Any scholarship you currently have through UW-Madison can be used to cover the expenses of studying abroad. Additionally, there are other scholarships specifically for studying abroad. Visit our scholarships and financial aid page for more information.
Financial aid funds will be credited to your tuition account. If you have more than enough aid to cover this, you will be mailed a refund check to the address you list as your mailing address in your MyUW. Depending upon the mailing address you use, you may need someone to deposit the money for you into your bank account. You should be sure to make all appropriate arrangements for this before you leave the country. Students who are on a non-exchange program will have a UW-Madison tuition bill of $0, so the entire award will be dispersed to the student to pay for tuition and other expenses.

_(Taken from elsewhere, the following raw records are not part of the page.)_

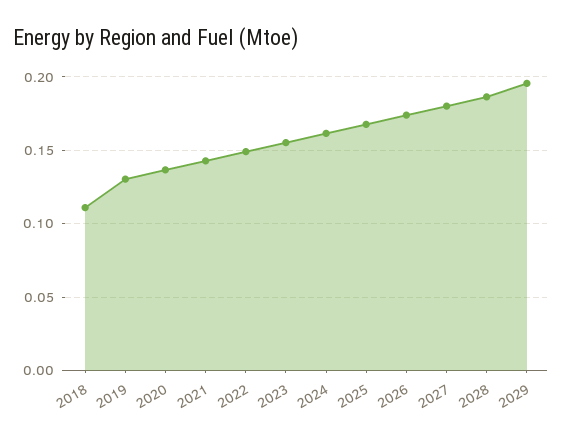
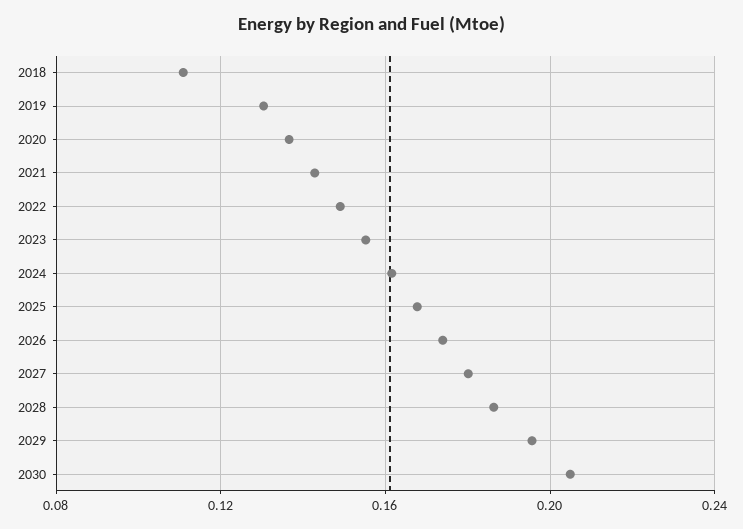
2030: none -> 0.205

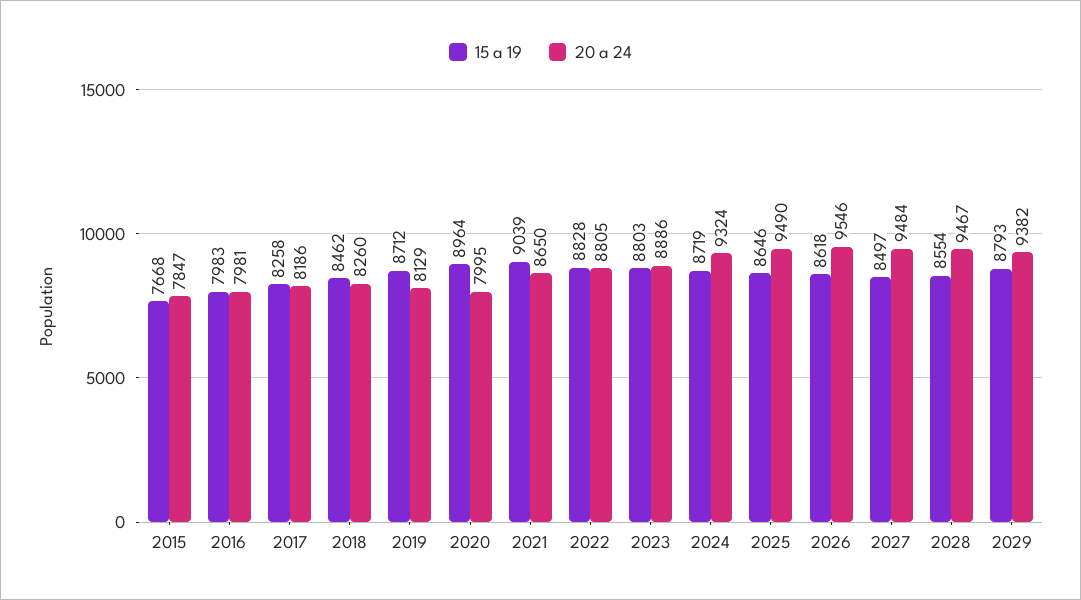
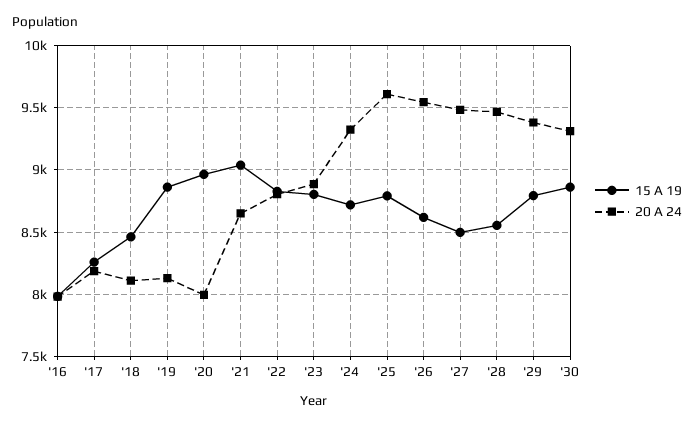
15 a 19, 2015: 7668 -> none
20 a 24, 2015: 7847 -> none
20 a 24, 2018: 8260 -> 8100
15 a 19, 2019: 8712 -> 8850
15 a 19, 2025: 8646 -> 8800
20 a 24, 2025: 9490 -> 9600
15 a 19, '30: none -> 8850
20 a 24, '30: none -> 9300

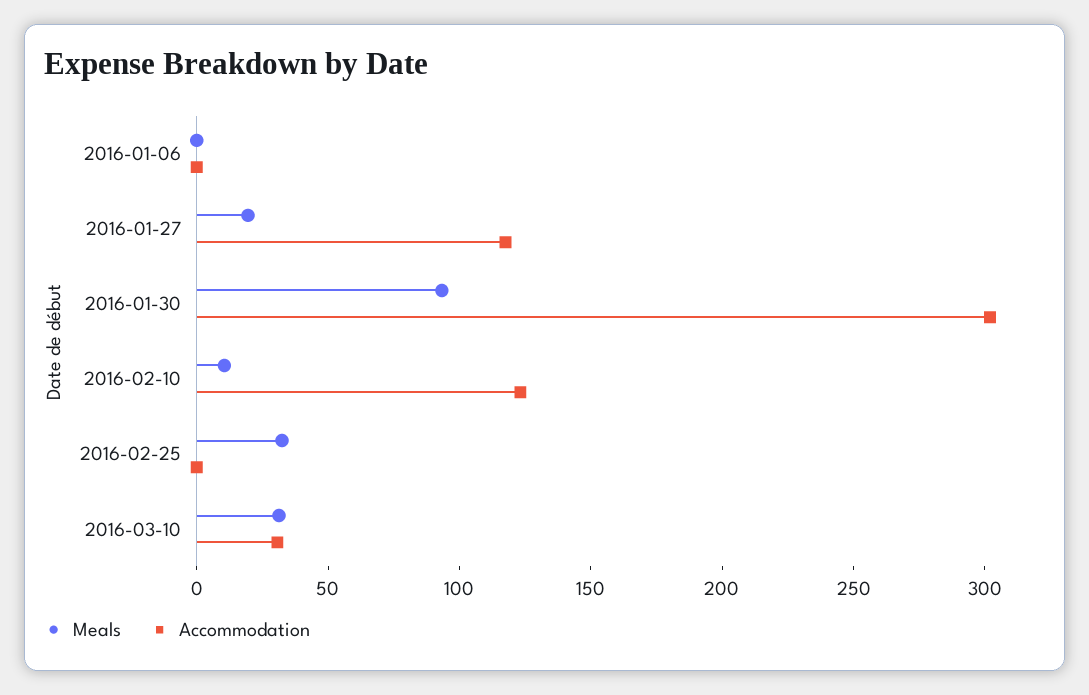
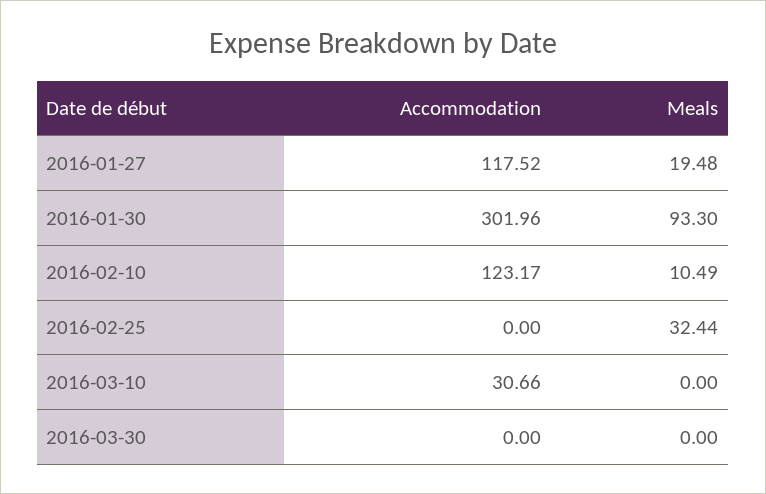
Meals, 2016-01-06: 0 -> none
Accommodation, 2016-01-06: 0 -> none
Meals, 2016-03-10: 30 -> 0
Accommodation, 2016-03-30: none -> 0
Meals, 2016-03-30: none -> 0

A passport is necessary to enter a foreign country. Passport information and application forms can be found on the U.S. State Department website.
In many cases, students will need a visa to study abroad. Visit Travel.State.Gov and the website of the host country’s embassy or consulate for information concerning specific requirements. This process of obtaining a visa can be complicated, so review the requirements carefully.
Passports and visas should be arranged as soon as possible, because documents can take up to 3 months to process. Your passport should be valid at least 6 months beyond the end date of your program. If your passport will expire before then, you should apply to renew your passport immediately.
No. Students are responsible for arranging travel to and from their host country. It is important to verify dates carefully. Many past participants recommend working with a travel agent, such as STA Travel, to look at options for buying tickets that are refundable or that have flexible return dates.
Most students live in on-campus housing provided by the university or in off-campus apartments with other students (either local students or other exchange students). Alternatively, some of our programs offer home-stays, where students live with a native host family.
Students are responsible for coordinating their own housing arrangements while abroad. This being said, both International Programs and the host institutions will help with the process. To learn what housing options are available for a specific program, visit its program-specific webpage.